What this task involves: Without any images, write the data out exactly as it appears.

Dataset extract:
=== Begin Enclosure ===

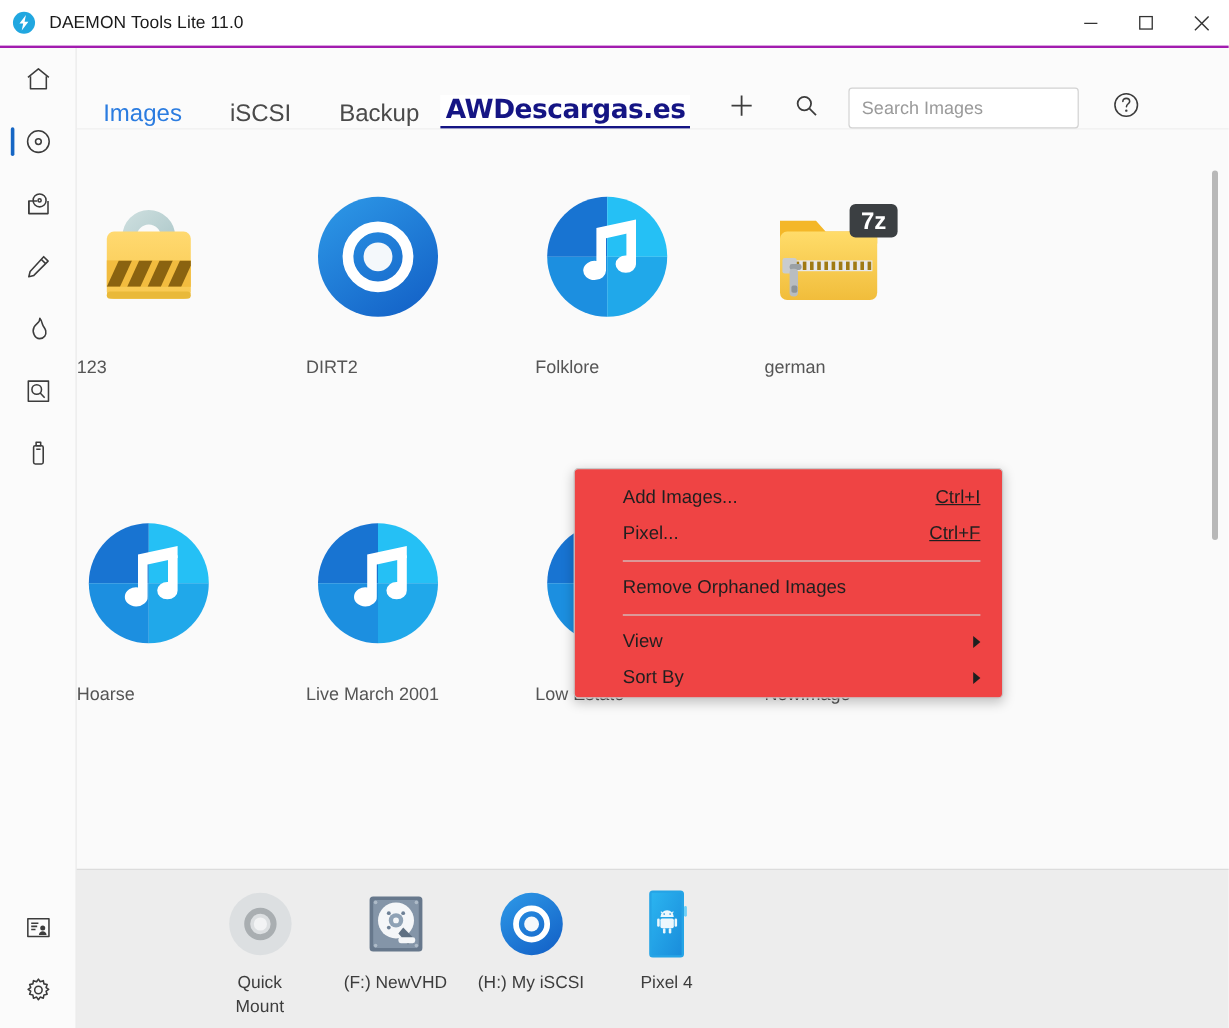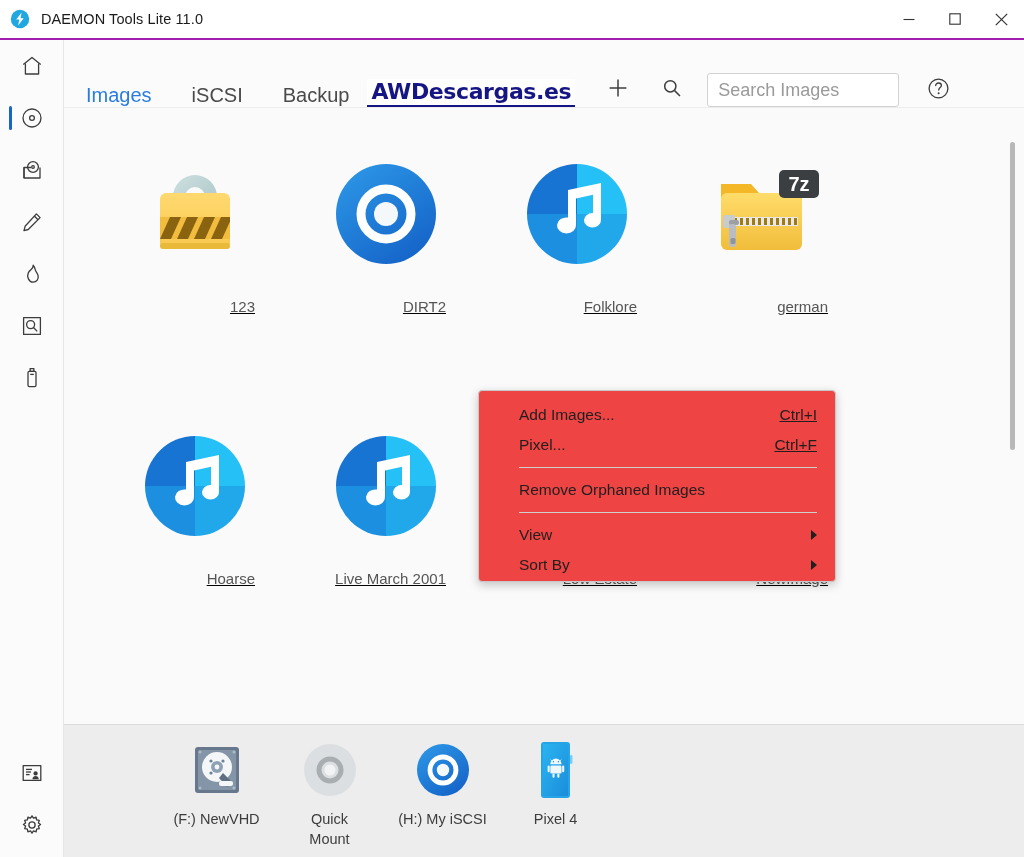--- a/index.html
+++ b/index.html
@@ -68,37 +68,37 @@
   .plus-btn { margin-left:26px; }
   .search-btn { margin-left:20px; }
   .search-box {
     margin-left:18px; width:192px; height:34px;
     border:1px solid #d2d2d2; border-radius:3px; background:#ffffff;
     display:flex; align-items:center;
   }
   .search-box input {
     border:none; outline:none; background:transparent;
     width:100%; height:100%; padding:0 10px;
-    font-family:"Liberation Sans", sans-serif; font-size:18px; color:#8b5cf6;
+    font-family:"Liberation Sans", sans-serif; font-size:15px; color:#8b5cf6;
   }
   .search-box input::placeholder { color:#9a9a9a; }
   .help-btn { margin-left:22px; }
 
   
   .content {
     position:absolute; left:64px; top:108px; width:960px; height:616px;
     background:#fafafa; overflow:hidden;
   }
   .grid {
     position:absolute; left:0; top:0; width:948px;
     display:flex; flex-wrap:wrap;
   }
   .tile {
     width:191px; height:272px; padding-top:46px;
-    display:flex; flex-direction:column; align-items:flex-end;text-decoration:underline;
+    display:flex; flex-direction:column; align-items:flex-start;
   }
   .tile-art { width:120px; height:120px; display:flex; align-items:center; justify-content:center; }
   .tile-label {
     margin-top:24px; font-size:15px; color:#555555;
     text-align:center; white-space:nowrap;
   }
 
   
   .vscroll {
     position:absolute; right:8px; top:12px; width:7px; height:592px;
@@ -509,50 +509,50 @@
 
     <div class="vscroll">
       <div class="vthumb"></div>
     </div>
   </div>
 
   <div class="dock">
 
     <div class="dock-item">
       <div class="dock-art">
+        <svg width="56" height="56" viewBox="0 0 56 56">
+          <circle cx="28" cy="28" r="26" fill="#dcdfe1"></circle>
+          <circle cx="28" cy="28" r="11" fill="none" stroke="#a9aeb1" stroke-width="5"></circle>
+          <circle cx="28" cy="28" r="5.5" fill="#f2f3f4"></circle>
+        </svg>
+      </div>
+      <div class="dock-label">Quick
+Mount</div>
+    </div>
+
+    <div class="dock-item">
+      <div class="dock-art">
         <svg width="50" height="56" viewBox="0 0 50 56">
           <rect x="3" y="5" width="44" height="46" rx="3" fill="#67788c"></rect>
           <rect x="6" y="8" width="38" height="40" rx="2" fill="#8495a8"></rect>
           <circle cx="25" cy="25" r="15" fill="#f4f6f8"></circle>
           <circle cx="25" cy="25" r="6" fill="#8fa2b5"></circle>
           <circle cx="25" cy="25" r="2.4" fill="#f4f6f8"></circle>
           <circle cx="19" cy="19" r="1.6" fill="#6d8096"></circle>
           <circle cx="31" cy="19" r="1.6" fill="#6d8096"></circle>
           <circle cx="19" cy="31" r="1.6" fill="#6d8096"></circle>
           <path d="M31 31 L40 40 L35 45 L27 36 Z" fill="#5f7082"></path>
           <rect x="27" y="39" width="14" height="5" rx="2" fill="#f4f6f8"></rect>
           <circle cx="8" cy="10" r="1.5" fill="#aebbc8"></circle>
           <circle cx="42" cy="10" r="1.5" fill="#aebbc8"></circle>
           <circle cx="8" cy="46" r="1.5" fill="#aebbc8"></circle>
           <circle cx="42" cy="46" r="1.5" fill="#aebbc8"></circle>
         </svg>
       </div>
       <div class="dock-label">(F:) NewVHD</div>
-    </div>
-
-    <div class="dock-item">
-      <div class="dock-art">
-        <svg width="56" height="56" viewBox="0 0 56 56">
-          <circle cx="28" cy="28" r="26" fill="#dcdfe1"></circle>
-          <circle cx="28" cy="28" r="11" fill="none" stroke="#a9aeb1" stroke-width="5"></circle>
-          <circle cx="28" cy="28" r="5.5" fill="#f2f3f4"></circle>
-        </svg>
-      </div>
-      <div class="dock-label">Quick
-Mount</div>
     </div>
 
     <div class="dock-item">
       <div class="dock-art">
         <svg width="54" height="54" viewBox="0 0 54 54">
           <defs>
             <linearGradient id="dg2" x1="0" y1="0" x2="0.7" y2="1">
               <stop offset="0" stop-color="#2e9ae8"></stop>
                 <stop offset="1" stop-color="#1565c9"></stop>
             </linearGradient>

=== End Enclosure ===

Response:
--- a/index.html
+++ b/index.html
@@ -68,37 +68,37 @@
   .plus-btn { margin-left:26px; }
   .search-btn { margin-left:20px; }
   .search-box {
     margin-left:18px; width:192px; height:34px;
     border:1px solid #d2d2d2; border-radius:3px; background:#ffffff;
     display:flex; align-items:center;
   }
   .search-box input {
     border:none; outline:none; background:transparent;
     width:100%; height:100%; padding:0 10px;
-    font-family:"Liberation Sans", sans-serif; font-size:18px; color:#8b5cf6;
+    font-family:"Liberation Sans", sans-serif; font-size:15px; color:#8b5cf6;
   }
   .search-box input::placeholder { color:#9a9a9a; }
   .help-btn { margin-left:22px; }
 
   
   .content {
     position:absolute; left:64px; top:108px; width:960px; height:616px;
     background:#fafafa; overflow:hidden;
   }
   .grid {
     position:absolute; left:0; top:0; width:948px;
     display:flex; flex-wrap:wrap;
   }
   .tile {
     width:191px; height:272px; padding-top:46px;
-    display:flex; flex-direction:column; align-items:flex-end;text-decoration:underline;
+    display:flex; flex-direction:column; align-items:flex-start;
   }
   .tile-art { width:120px; height:120px; display:flex; align-items:center; justify-content:center; }
   .tile-label {
     margin-top:24px; font-size:15px; color:#555555;
     text-align:center; white-space:nowrap;
   }
 
   
   .vscroll {
     position:absolute; right:8px; top:12px; width:7px; height:592px;
@@ -509,50 +509,50 @@
 
     <div class="vscroll">
       <div class="vthumb"></div>
     </div>
   </div>
 
   <div class="dock">
 
     <div class="dock-item">
       <div class="dock-art">
+        <svg width="56" height="56" viewBox="0 0 56 56">
+          <circle cx="28" cy="28" r="26" fill="#dcdfe1"></circle>
+          <circle cx="28" cy="28" r="11" fill="none" stroke="#a9aeb1" stroke-width="5"></circle>
+          <circle cx="28" cy="28" r="5.5" fill="#f2f3f4"></circle>
+        </svg>
+      </div>
+      <div class="dock-label">Quick
+Mount</div>
+    </div>
+
+    <div class="dock-item">
+      <div class="dock-art">
         <svg width="50" height="56" viewBox="0 0 50 56">
           <rect x="3" y="5" width="44" height="46" rx="3" fill="#67788c"></rect>
           <rect x="6" y="8" width="38" height="40" rx="2" fill="#8495a8"></rect>
           <circle cx="25" cy="25" r="15" fill="#f4f6f8"></circle>
           <circle cx="25" cy="25" r="6" fill="#8fa2b5"></circle>
           <circle cx="25" cy="25" r="2.4" fill="#f4f6f8"></circle>
           <circle cx="19" cy="19" r="1.6" fill="#6d8096"></circle>
           <circle cx="31" cy="19" r="1.6" fill="#6d8096"></circle>
           <circle cx="19" cy="31" r="1.6" fill="#6d8096"></circle>
           <path d="M31 31 L40 40 L35 45 L27 36 Z" fill="#5f7082"></path>
           <rect x="27" y="39" width="14" height="5" rx="2" fill="#f4f6f8"></rect>
           <circle cx="8" cy="10" r="1.5" fill="#aebbc8"></circle>
           <circle cx="42" cy="10" r="1.5" fill="#aebbc8"></circle>
           <circle cx="8" cy="46" r="1.5" fill="#aebbc8"></circle>
           <circle cx="42" cy="46" r="1.5" fill="#aebbc8"></circle>
         </svg>
       </div>
       <div class="dock-label">(F:) NewVHD</div>
-    </div>
-
-    <div class="dock-item">
-      <div class="dock-art">
-        <svg width="56" height="56" viewBox="0 0 56 56">
-          <circle cx="28" cy="28" r="26" fill="#dcdfe1"></circle>
-          <circle cx="28" cy="28" r="11" fill="none" stroke="#a9aeb1" stroke-width="5"></circle>
-          <circle cx="28" cy="28" r="5.5" fill="#f2f3f4"></circle>
-        </svg>
-      </div>
-      <div class="dock-label">Quick
-Mount</div>
     </div>
 
     <div class="dock-item">
       <div class="dock-art">
         <svg width="54" height="54" viewBox="0 0 54 54">
           <defs>
             <linearGradient id="dg2" x1="0" y1="0" x2="0.7" y2="1">
               <stop offset="0" stop-color="#2e9ae8"></stop>
                 <stop offset="1" stop-color="#1565c9"></stop>
             </linearGradient>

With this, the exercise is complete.